Hungry Monk, home of the banoffi pie to close

The Hungry Monk at Jevington
The Hungry Monk at Jevington

THE RESTAURANT where the much-loved dessert banoffi pie was invented shut its doors last weekend due to the economic downturn.

The Hungry Monk in Jevington closed after Sunday lunch on January 8 and the owner plans to turn the building into three holiday cottages before the summer.

Gary Fisher and Mathew Comben with the famous Banoffi Pie

Gary Fisher and Mathew Comben with the famous Banoffi Pie

Nigel Mackenzie bought the Hungry Monk with his wife when they were 23 in 1968.

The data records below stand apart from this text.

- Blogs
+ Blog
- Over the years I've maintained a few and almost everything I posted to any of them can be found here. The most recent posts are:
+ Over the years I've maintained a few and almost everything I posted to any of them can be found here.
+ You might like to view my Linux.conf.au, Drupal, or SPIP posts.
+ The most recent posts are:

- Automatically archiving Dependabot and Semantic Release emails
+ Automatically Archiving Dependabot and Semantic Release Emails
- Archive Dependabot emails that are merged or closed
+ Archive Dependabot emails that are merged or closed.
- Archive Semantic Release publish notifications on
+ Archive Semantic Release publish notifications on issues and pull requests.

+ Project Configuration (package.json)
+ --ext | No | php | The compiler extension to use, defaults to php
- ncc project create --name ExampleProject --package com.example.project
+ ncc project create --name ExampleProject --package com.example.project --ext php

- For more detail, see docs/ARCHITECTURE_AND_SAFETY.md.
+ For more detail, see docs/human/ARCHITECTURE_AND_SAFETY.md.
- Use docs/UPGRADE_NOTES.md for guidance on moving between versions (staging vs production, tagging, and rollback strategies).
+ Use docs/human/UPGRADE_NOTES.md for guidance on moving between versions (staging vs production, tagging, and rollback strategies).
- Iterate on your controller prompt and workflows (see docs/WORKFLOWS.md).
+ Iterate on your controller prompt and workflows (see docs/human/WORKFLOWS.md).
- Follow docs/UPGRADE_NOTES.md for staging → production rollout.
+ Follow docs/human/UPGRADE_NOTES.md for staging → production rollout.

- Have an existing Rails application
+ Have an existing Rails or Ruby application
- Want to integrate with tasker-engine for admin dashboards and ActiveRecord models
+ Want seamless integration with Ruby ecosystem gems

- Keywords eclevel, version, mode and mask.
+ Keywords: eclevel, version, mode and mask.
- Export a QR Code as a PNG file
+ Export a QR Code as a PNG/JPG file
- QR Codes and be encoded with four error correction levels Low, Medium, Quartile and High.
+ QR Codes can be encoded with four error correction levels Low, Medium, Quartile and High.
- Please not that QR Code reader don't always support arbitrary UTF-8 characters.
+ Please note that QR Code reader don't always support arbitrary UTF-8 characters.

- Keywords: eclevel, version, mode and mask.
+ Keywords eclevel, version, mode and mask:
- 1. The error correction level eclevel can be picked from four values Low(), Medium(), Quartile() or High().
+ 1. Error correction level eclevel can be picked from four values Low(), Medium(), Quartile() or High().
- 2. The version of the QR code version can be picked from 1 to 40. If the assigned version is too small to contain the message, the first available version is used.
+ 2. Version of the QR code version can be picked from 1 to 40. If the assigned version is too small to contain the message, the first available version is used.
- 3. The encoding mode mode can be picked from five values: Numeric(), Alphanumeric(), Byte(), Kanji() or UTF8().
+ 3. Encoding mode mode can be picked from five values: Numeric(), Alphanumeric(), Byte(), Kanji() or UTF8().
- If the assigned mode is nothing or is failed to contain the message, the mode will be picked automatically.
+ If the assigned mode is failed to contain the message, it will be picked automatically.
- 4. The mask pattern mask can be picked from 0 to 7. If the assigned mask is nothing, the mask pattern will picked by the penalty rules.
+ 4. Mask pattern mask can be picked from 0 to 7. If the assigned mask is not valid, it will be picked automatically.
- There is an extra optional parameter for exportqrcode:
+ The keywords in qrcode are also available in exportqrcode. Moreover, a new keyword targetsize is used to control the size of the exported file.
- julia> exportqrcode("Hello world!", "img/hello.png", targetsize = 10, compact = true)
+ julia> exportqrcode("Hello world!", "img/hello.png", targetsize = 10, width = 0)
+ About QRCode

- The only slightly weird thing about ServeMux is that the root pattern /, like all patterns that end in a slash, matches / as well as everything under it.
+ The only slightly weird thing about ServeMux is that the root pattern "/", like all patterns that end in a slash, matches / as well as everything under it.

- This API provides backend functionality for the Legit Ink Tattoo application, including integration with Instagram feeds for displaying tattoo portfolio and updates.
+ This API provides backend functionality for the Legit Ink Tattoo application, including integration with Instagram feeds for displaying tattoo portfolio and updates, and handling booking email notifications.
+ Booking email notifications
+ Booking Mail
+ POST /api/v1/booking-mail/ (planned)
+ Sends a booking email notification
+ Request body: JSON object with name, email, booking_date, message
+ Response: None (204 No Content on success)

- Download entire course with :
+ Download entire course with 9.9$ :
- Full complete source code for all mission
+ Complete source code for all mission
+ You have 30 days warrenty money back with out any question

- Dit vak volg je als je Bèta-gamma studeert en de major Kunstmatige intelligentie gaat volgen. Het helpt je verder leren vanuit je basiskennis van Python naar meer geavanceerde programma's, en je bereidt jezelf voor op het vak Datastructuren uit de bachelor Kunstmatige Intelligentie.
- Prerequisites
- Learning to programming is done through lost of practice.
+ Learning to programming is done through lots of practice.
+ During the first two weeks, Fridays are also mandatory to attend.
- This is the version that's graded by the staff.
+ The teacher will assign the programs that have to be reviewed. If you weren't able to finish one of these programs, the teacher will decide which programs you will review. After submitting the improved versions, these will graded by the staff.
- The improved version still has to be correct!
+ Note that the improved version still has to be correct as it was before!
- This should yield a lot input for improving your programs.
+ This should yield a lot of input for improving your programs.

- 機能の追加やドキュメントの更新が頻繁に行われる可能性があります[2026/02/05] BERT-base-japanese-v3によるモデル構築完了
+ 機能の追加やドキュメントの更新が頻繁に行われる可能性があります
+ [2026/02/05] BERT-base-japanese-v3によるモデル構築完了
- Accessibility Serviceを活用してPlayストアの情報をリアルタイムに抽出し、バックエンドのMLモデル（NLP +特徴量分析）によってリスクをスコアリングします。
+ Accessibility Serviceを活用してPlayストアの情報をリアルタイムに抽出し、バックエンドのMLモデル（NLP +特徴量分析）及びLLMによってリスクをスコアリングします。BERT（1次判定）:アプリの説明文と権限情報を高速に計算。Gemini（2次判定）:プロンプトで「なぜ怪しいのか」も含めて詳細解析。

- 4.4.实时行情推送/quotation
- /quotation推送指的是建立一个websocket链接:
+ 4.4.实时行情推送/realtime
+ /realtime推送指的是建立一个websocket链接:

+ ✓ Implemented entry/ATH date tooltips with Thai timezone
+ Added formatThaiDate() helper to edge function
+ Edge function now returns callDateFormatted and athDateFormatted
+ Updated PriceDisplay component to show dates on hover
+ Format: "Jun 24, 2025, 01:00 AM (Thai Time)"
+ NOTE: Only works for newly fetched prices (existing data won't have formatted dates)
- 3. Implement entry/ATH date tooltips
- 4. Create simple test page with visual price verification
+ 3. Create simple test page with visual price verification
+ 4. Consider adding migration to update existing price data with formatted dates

It had been previously used as a tearoom, but the Mackenzie couple spent five months doing up the 16th century building, which didn’t even have a mains water supply.

The restaurant went from strength to strength.

It became the birthplace of banoffi pie in 1971, received a host of awards and was listed in the current Michelin guide.

Last year it was visited by Queen Sofia of Spain and the success of its menu also led to a series of Hungry Monk cookbooks being published.

Mr Mackenzie retired from the restaurant business around seven-and-a-half years ago and handed the reins over to long-standing member of staff Corinne Williams, and her husband Andrew.

The Williams couple also ran a very popular and successful restaurant, but rising costs forced them to close.

Mr Mackenzie said, “Things have just changed so much over the years and it is so difficult to run restaurants out in the country now.

“We used to have people driving down from London to eat in the Hungry Monk but now people won’t take a drive in to the country because they can’t afford the petrol.

“I think people’s habits have changed over the years too, with many people favouring gastro pubs.

“The cost of food and wine has also risen with the pound being weak against the euro and that is a cost you can’t pass on to customers because everyone is tightening their belts.

“It is very hard to run a restaurant.”

Mr Mackenzie said the gas bill at the Hungry Monk had risen from around £200 to £800 a month and the Williams couple were struggling to make ends meet.

He added, “It is a shame because the food was always wonderful.

“However, I think the staff, who have all been there for many years, are quite excited because they would never have left the Hungry Monk.”

Mr Mackenzie, who lives in Ripe, got planning permission agreed for two cottages in 2008 and he is hoping Wealden District Council will extend permission to include three properties.

The listed building will then be rented out to tourists.

He said, “There is a lot going on in this country this summer.

“There is the Olympics and the jubilee so I think it will be nice to have the offering of holiday cottages in Jevington, because it is a lovely area on the Downs.”